In 2009, the Human Connectome Project (HCP) commenced a five-year effort to digitally map the structural and functional neural connections in the human brain. The $38.5M project began with a Blueprint Grand Challenge grant from the National Institute of Health and formed consortiums across top neuroscience institutions in the world including Washington University, Oxford, the University of Minnesota, Harvard, and UCLA.
Collectively over a thousand subjects each underwent detailed studies of their brain using advanced, MRI-based techniques.
The HCP made substantial improvements in techniques to map the brain, and completely overhauled the alphabet and language used to study it.
The result was a new brain map, the HCP Parcellation, or Atlas, that defined discrete brain areas based on their functional roles and how they were both functionally and structurally connected. This included 83 areas from previous studies and 97 that were previously unknown, totaling 180 in each hemisphere (or 360 in total)2.

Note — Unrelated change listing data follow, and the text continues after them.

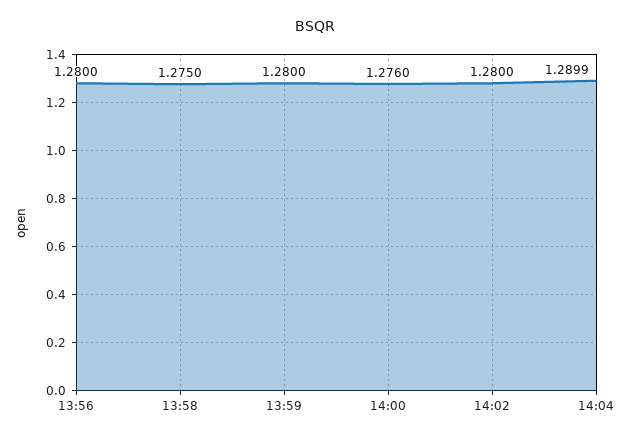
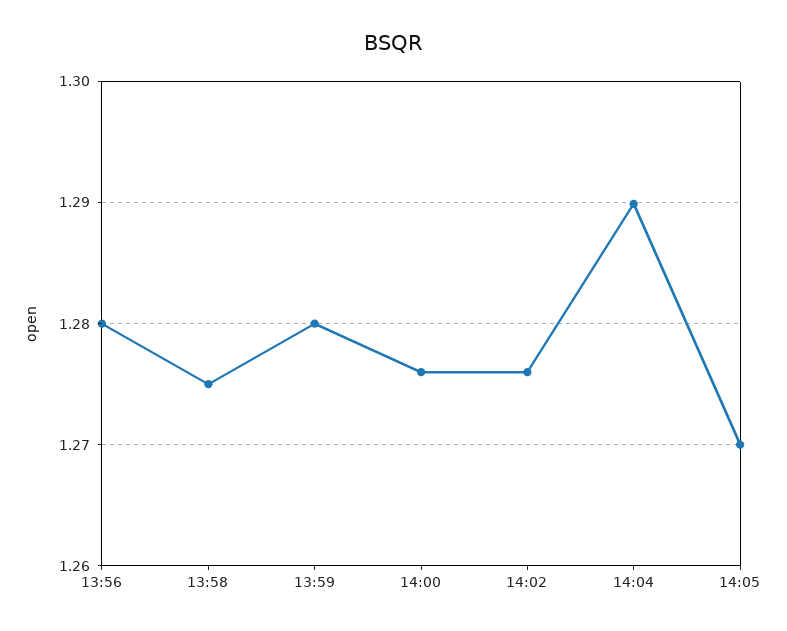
14:02: 1.28 -> 1.276
14:05: none -> 1.27

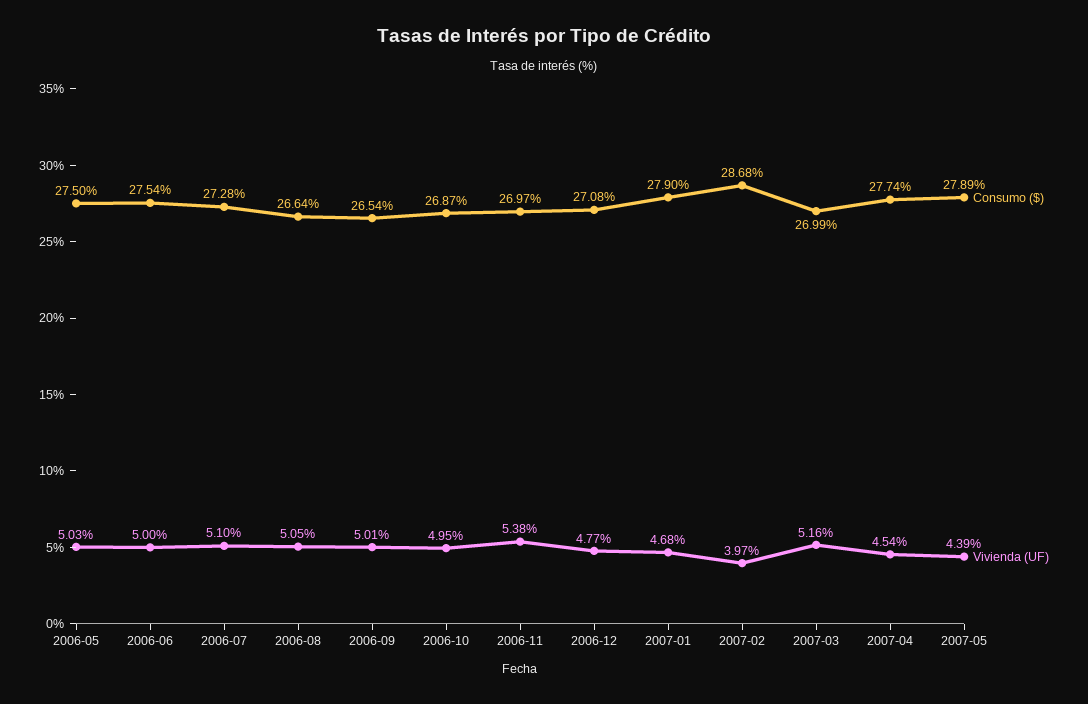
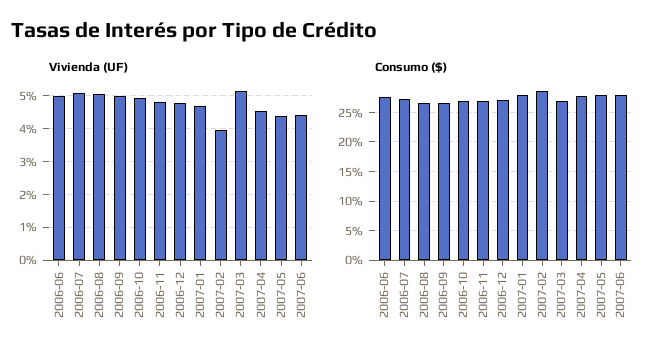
Consumo ($), 2006-05: 27.5 -> none
Vivienda (UF), 2006-05: 5.03 -> none
Vivienda (UF), 2006-11: 5.38 -> 4.8
Vivienda (UF), 2007-06: none -> 4.4
Consumo ($), 2007-06: none -> 27.5

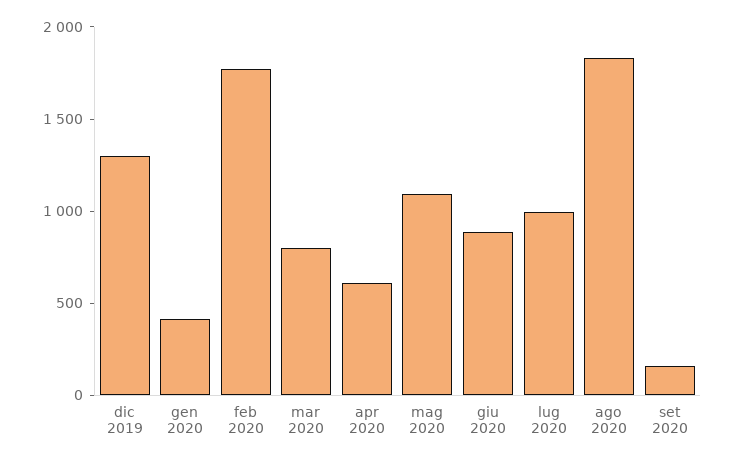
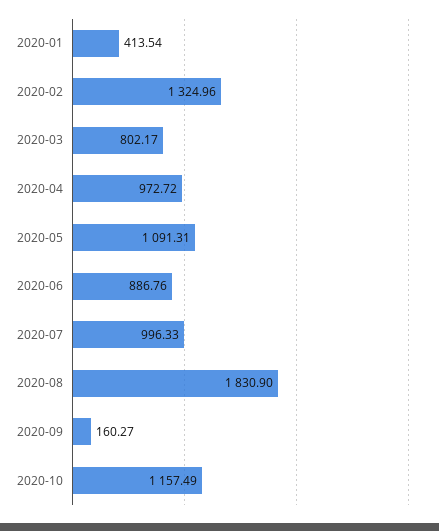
dic 2019: 1300 -> none
feb 2020: 1800 -> 1324.96
apr 2020: 600 -> 972.72
2020-10: none -> 1157.49

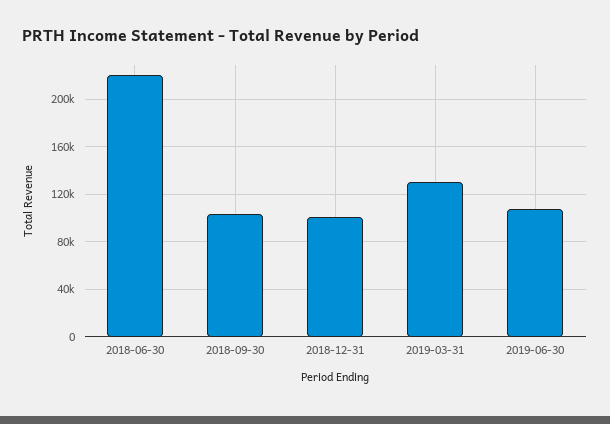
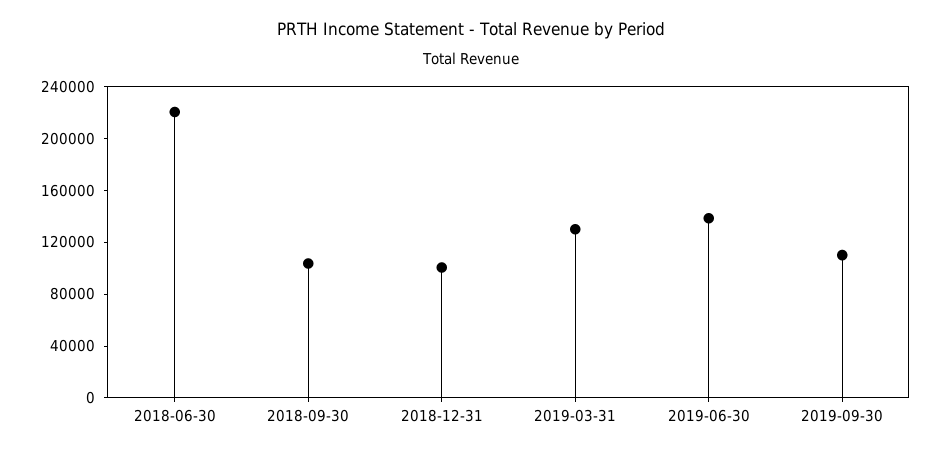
2019-06-30: 110000 -> 140000
2019-09-30: none -> 110000

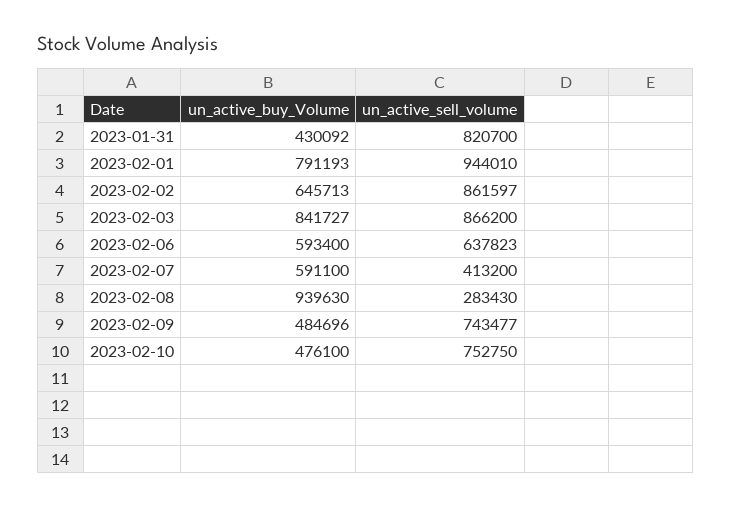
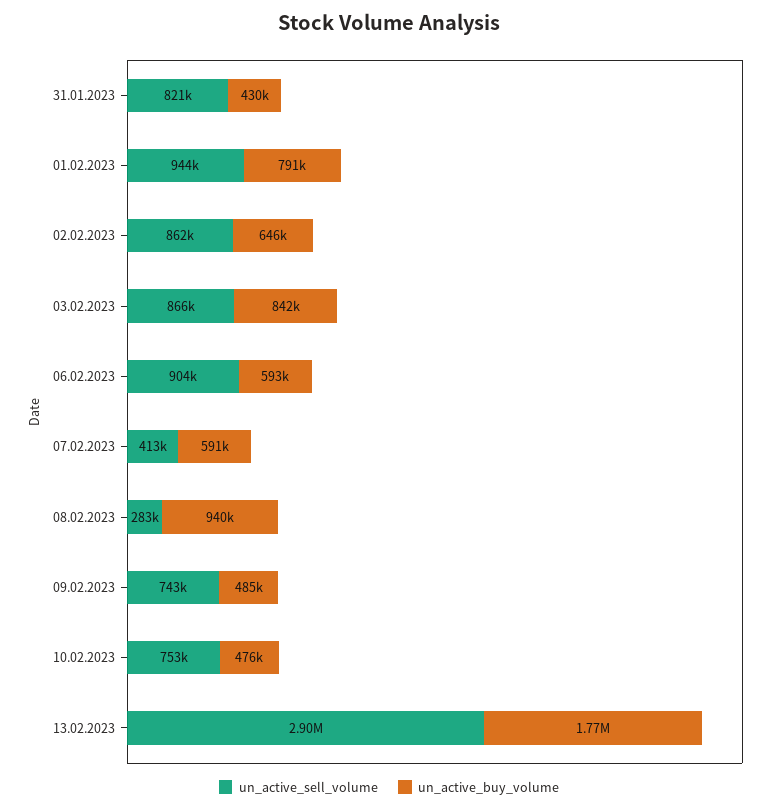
un_active_sell_volume, 2023-02-06: 637823 -> 904000
un_active_sell_volume, 13.02.2023: none -> 2900000
un_active_buy_Volume, 13.02.2023: none -> 1770000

Notably, the detail offered by this brain map was sufficiently intricate to explain higher brain function, yet still ‘simple’ enough to be analyzed by neuroscientists and (more importantly) computers and AI3.
The HCP parcellation differs from Brodmann’s because it is a multimodal method of identifying functional areas and their connections. Rather than looking at anatomical structure alone, the HCP atlas segments the brain based on cortical architecture, function, functional connectivity, and/or topography.
The 180 areas of the brain newly defined by the HCP2
This parcellation also prompted groundbreaking findings on how these areas work together.
By studying the HCP parcellation, we now understand that cognition and function cannot be explained by individual regions. Instead, each functional area, or parcel, is a single node that participates in a larger brain network. These networks are responsible for important cognitive processes, like vision, movement, and internal thought.
Imagine the brain as a modern day company
The company operates with multiple departments, such as product development, sales, marketing, HR, and others. On a typical day, each department has specific projects to complete, and every successful project contributes to the company’s overall operation. These departments are the main networks that operate in the human brain.
Now, take this analogy a step further: each department contains a team of employees working together on specific projects. In the sales department, one employee may search for new customers while another analyzes revenue data. While these two employees are in the same department, they perform different—although interrelated—tasks. The company’s employees are the individual nodes in the brain’s parcellation. While each node may have a primary function, its task processing is only a small part of a larger operation.
For too long, neuroscience focused on classifying individual nodes based on the tasks they performed, and this led to a misunderstanding of how the nodes work together. With a map of the brain and its connections, we’re now able to see not only how individual nodes function, but how they function together.
Companies are about bringing together people of specific skill sets to accomplish massive and complex tasks - no one department or individual does it all. The brain is no different.